● **Given entries**
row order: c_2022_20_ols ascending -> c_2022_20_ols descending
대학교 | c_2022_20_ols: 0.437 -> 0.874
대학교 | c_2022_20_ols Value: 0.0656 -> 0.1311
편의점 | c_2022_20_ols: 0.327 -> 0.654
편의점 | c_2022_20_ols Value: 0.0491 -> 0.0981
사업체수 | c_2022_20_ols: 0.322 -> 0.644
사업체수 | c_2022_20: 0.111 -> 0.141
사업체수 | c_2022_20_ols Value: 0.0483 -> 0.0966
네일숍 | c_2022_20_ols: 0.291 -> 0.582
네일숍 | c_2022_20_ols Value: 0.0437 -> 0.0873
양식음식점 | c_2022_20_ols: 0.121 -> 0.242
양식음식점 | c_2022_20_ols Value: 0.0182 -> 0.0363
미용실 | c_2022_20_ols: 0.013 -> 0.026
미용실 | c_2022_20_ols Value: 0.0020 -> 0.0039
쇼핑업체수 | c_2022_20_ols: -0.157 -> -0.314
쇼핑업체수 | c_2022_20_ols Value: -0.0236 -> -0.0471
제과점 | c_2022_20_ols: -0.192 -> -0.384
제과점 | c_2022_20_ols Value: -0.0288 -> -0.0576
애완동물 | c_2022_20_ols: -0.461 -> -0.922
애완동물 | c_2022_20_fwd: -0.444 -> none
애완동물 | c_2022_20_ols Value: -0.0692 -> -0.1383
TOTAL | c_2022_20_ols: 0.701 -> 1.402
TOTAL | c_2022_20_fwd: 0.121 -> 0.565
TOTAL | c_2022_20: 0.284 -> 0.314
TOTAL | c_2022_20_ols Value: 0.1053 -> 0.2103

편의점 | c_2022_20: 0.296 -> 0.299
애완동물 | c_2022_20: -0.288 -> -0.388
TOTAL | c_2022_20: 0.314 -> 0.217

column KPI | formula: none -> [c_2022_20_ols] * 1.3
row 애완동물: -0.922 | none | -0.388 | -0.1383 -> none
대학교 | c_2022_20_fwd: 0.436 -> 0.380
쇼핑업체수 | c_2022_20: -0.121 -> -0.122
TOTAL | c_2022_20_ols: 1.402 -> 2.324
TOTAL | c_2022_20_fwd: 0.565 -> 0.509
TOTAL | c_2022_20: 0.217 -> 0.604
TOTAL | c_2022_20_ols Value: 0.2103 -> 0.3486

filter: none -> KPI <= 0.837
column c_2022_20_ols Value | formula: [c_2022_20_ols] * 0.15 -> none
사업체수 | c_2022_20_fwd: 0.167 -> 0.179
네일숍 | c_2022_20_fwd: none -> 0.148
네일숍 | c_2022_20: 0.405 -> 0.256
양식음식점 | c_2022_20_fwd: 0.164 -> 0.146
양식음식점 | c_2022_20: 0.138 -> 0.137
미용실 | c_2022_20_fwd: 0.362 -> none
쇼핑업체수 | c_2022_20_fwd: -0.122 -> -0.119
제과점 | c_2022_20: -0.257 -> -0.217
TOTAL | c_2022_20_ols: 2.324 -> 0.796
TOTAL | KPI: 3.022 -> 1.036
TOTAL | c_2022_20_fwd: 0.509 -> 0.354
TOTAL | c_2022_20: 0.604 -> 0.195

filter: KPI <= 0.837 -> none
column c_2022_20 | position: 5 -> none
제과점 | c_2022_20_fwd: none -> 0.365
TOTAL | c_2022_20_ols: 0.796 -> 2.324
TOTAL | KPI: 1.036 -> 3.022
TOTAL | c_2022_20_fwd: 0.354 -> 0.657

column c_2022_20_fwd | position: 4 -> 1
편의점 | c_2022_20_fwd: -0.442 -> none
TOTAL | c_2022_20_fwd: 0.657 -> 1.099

● **Work to complete**
The answer is the run of lines above from the line containing "대학교 | c_2022_20_ols Value: 0.0656 -> 0.1311" through the line containing "미용실 | c_2022_20_ols: 0.013 -> 0.026", copied exactly and alone.

● **Response**
대학교 | c_2022_20_ols Value: 0.0656 -> 0.1311
편의점 | c_2022_20_ols: 0.327 -> 0.654
편의점 | c_2022_20_ols Value: 0.0491 -> 0.0981
사업체수 | c_2022_20_ols: 0.322 -> 0.644
사업체수 | c_2022_20: 0.111 -> 0.141
사업체수 | c_2022_20_ols Value: 0.0483 -> 0.0966
네일숍 | c_2022_20_ols: 0.291 -> 0.582
네일숍 | c_2022_20_ols Value: 0.0437 -> 0.0873
양식음식점 | c_2022_20_ols: 0.121 -> 0.242
양식음식점 | c_2022_20_ols Value: 0.0182 -> 0.0363
미용실 | c_2022_20_ols: 0.013 -> 0.026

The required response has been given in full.